Last winter, snow-removal companies were stretched thin. There just was not enough equipment or man-hours to keep up with the snow that just kept falling and falling.
So, many spent the offseason loading up on gear. Big gear. Expensive gear. They were ready for anything.
Anything, that is, except the unthinkable in New England: a winter with almost no snow.
“It’s kind of a ridiculous thing to even think of planning for,’’ said Lance Barretto, operations manager for Alpine Landscape Co. in Malden, a business that earns most of its annual profit from winter plowing. “But it can happen. It did happen.’’
In this winter that never really was, the lack of snow has had all kinds of trickle-down effects. Among the hardest-hit industries are snow-removal companies, many of which are following a season of record profits with a season of record losses.
Alpine followed last winter’s relentless snowfalls with some big capital purchases, such as a new truck and two new skid steer loaders.
“We bought a $60,000 Bobcat, and I think we’ve used it for four hours,’’ said Barretto, who added that they have done less than a 10th of the business they did last year. The company has laid off six employees.
Seasonal businesses, especially those that are weather dependent, are notoriously finicky, but the fact that this winter followed one that was so snowy (9.1 inches of snow so far in Greater Boston, as opposed to 81 inches last year, according to the National Weather Service) has created its own set of problems for the snow-removal industry. In addition to the capital outlays, many have found themselves in a constantly backfiring approach to commercial contracts.
The industry works basically two ways: Contractors are either paid a flat fee for the season or paid by the storm or the inch. Last winter, those who were locked into flat-fee contracts with commercial customers such as malls and grocery stores lost out because of the hours involved in plowing and, later, removing the massive snow piles.
After that, many companies said never again and wanted to be paid for every inch.

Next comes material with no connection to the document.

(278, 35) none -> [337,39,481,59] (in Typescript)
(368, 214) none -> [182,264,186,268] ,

“If I’d been smart, I would have done half in winter contracts and half by the inch,’’ said Jamie Lewis, who owns Extreme Landscaping, a company that does winter plowing in Winchester, Lexington, and Concord. Lewis works only by the inch, and last year, he said it allowed him to earn three to four times what he might have under a seasonal contract.

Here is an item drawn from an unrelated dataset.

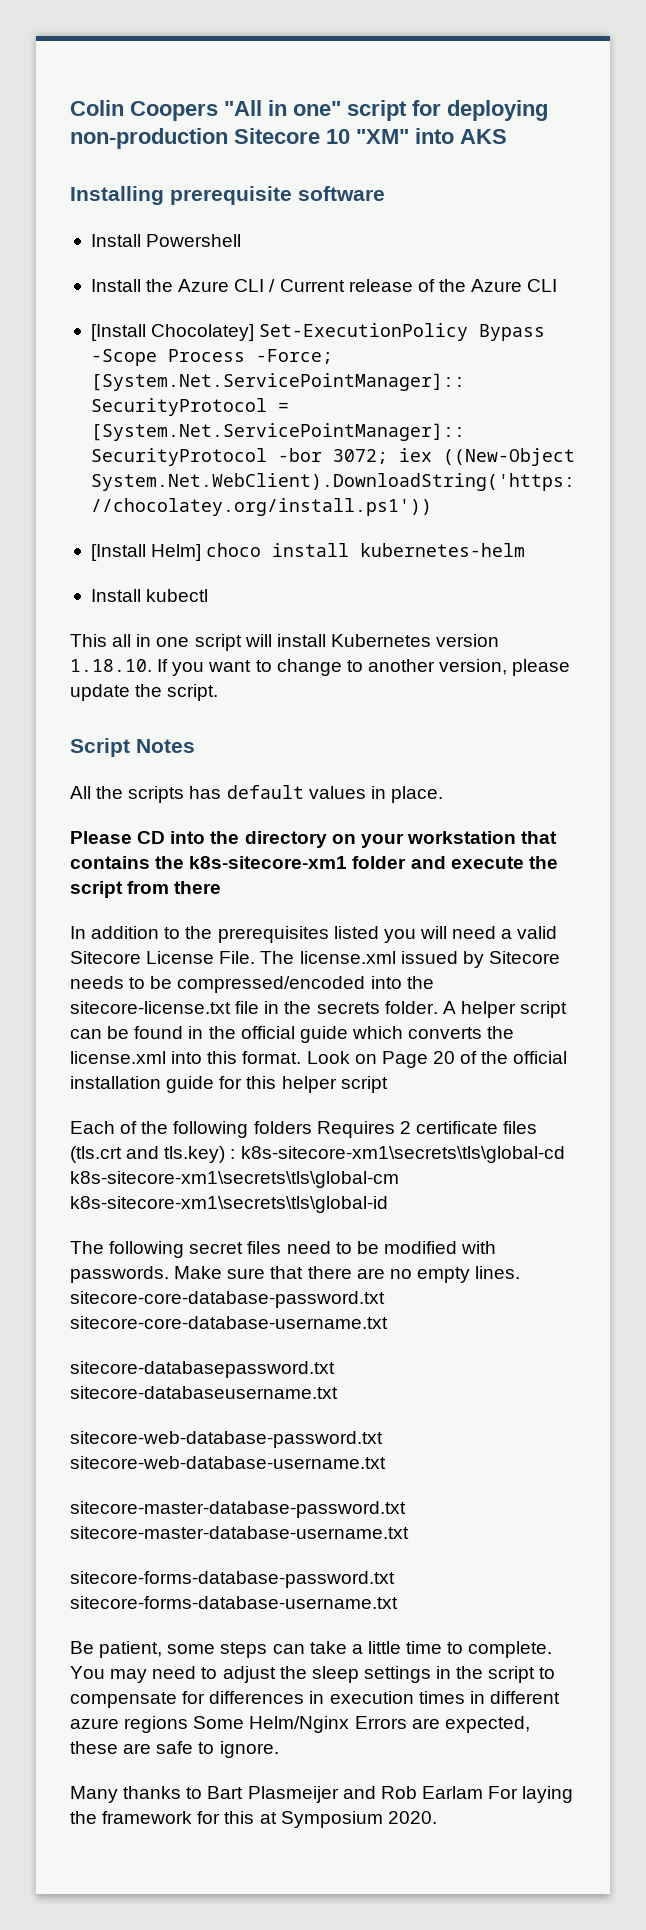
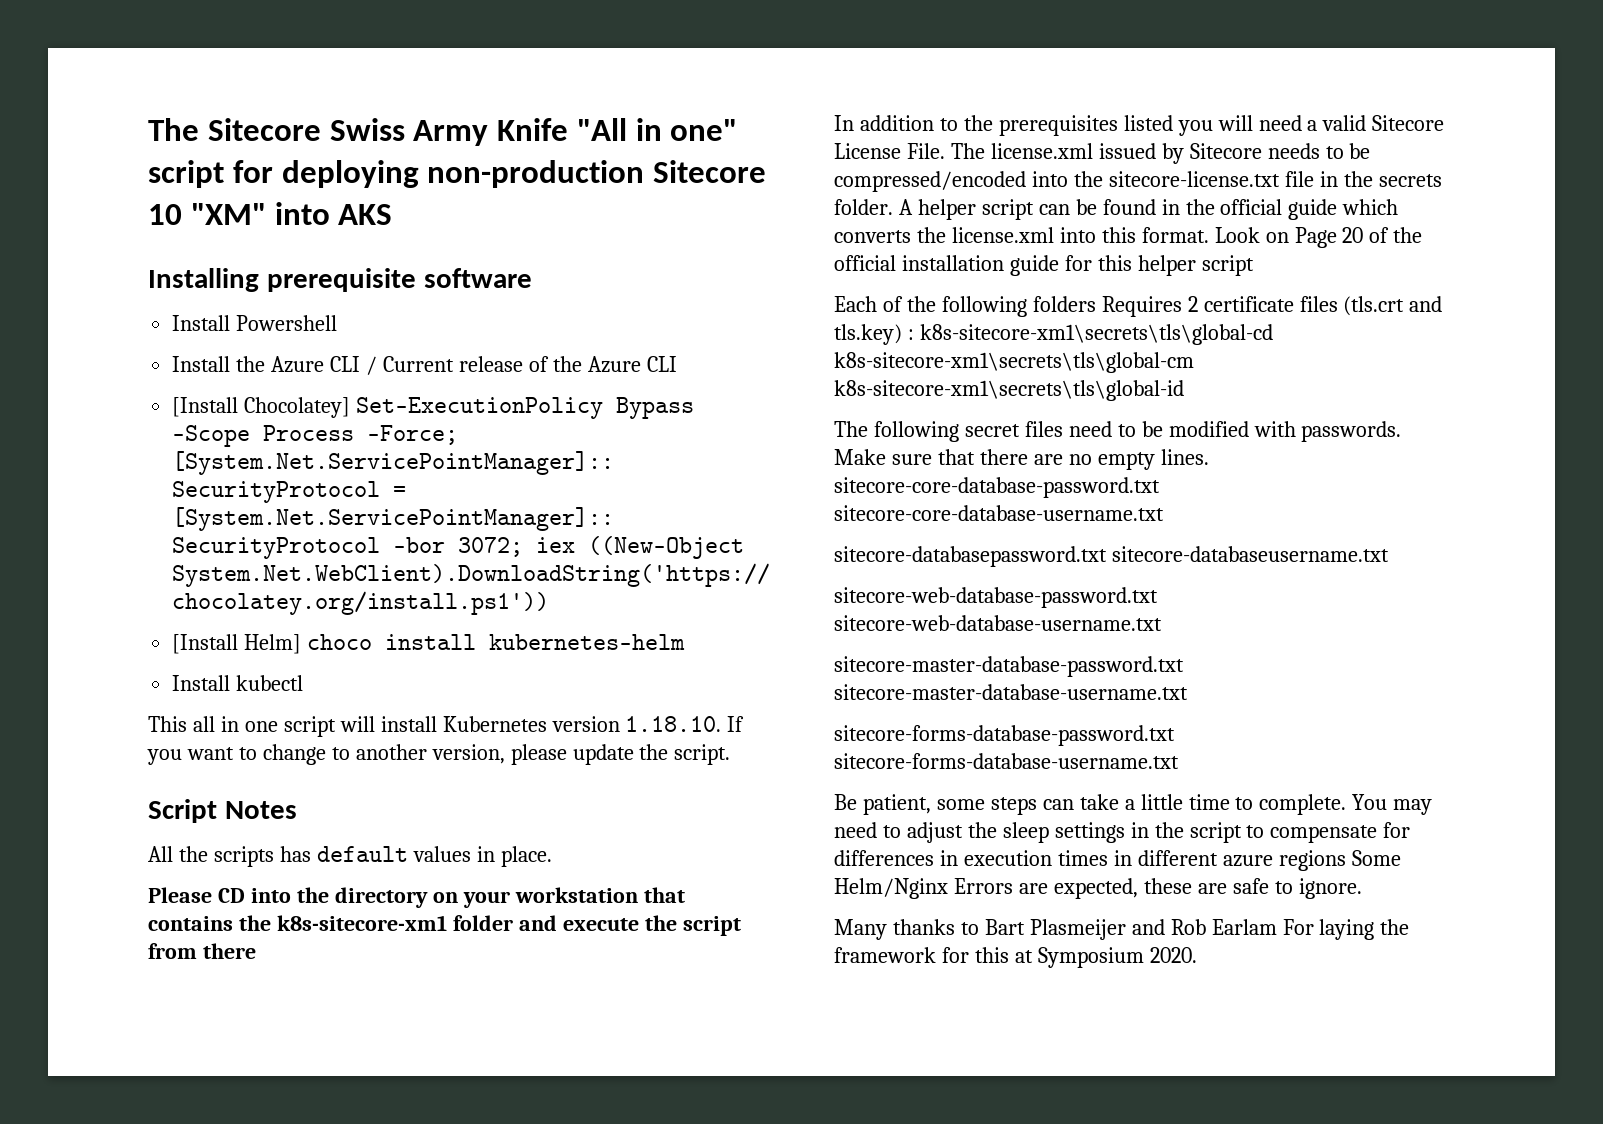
[70,100,218,121] Colin Coopers -> [148,118,569,146] The Sitecore Swiss Army Knife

But this year, he said, “we’ve been lucky because we’ve done stone work all winter on a project that would have been shut down last year.’’
Lewis, like many in the snow-removal game, runs a business that is a combination of seasonal work, so that when one thing is not running the other is. He said his landscaping business was able to run a month longer than usual this fall because of the warm weather, and he hopes to bring his crews back a month earlier this year.
One place that has already declared spring is the Turf Equipment Co. in Belmont, which has experienced the full yin and yang of the last two winters.
They had a record-breaking season for snow-blower sales last winter, according to owner Jerry DiGiovanni. “We didn’t have enough, and there was a huge backlog of service orders,’’ he said, and demand continued into a record-breaking offseason.
“We had a tax-free day in August, and we sold 100 snow blowers,’’ he said. “That will show you how bad the previous winter was; people were thinking about snow in August.’’
This year, he said, business screeched to a halt in December and has remained so dead that they have been trying to get the word out that they are already in spring mode; they are offering free pickup and delivery for anyone who gets their lawnmower tuned early.
George Spartichino, who has owned a fencing and plowing company in Cambridge for 20 years, Spartichino Fence, said there is a term for these sorts of ups and downs: “It’s called business.’’
Even so, after two decades of working at the mercy of the elements, Spartichino said that he has never seen anything quite like this winter.
“I’ve got a four-letter word to describe it,’’ he said. And it’s not snow.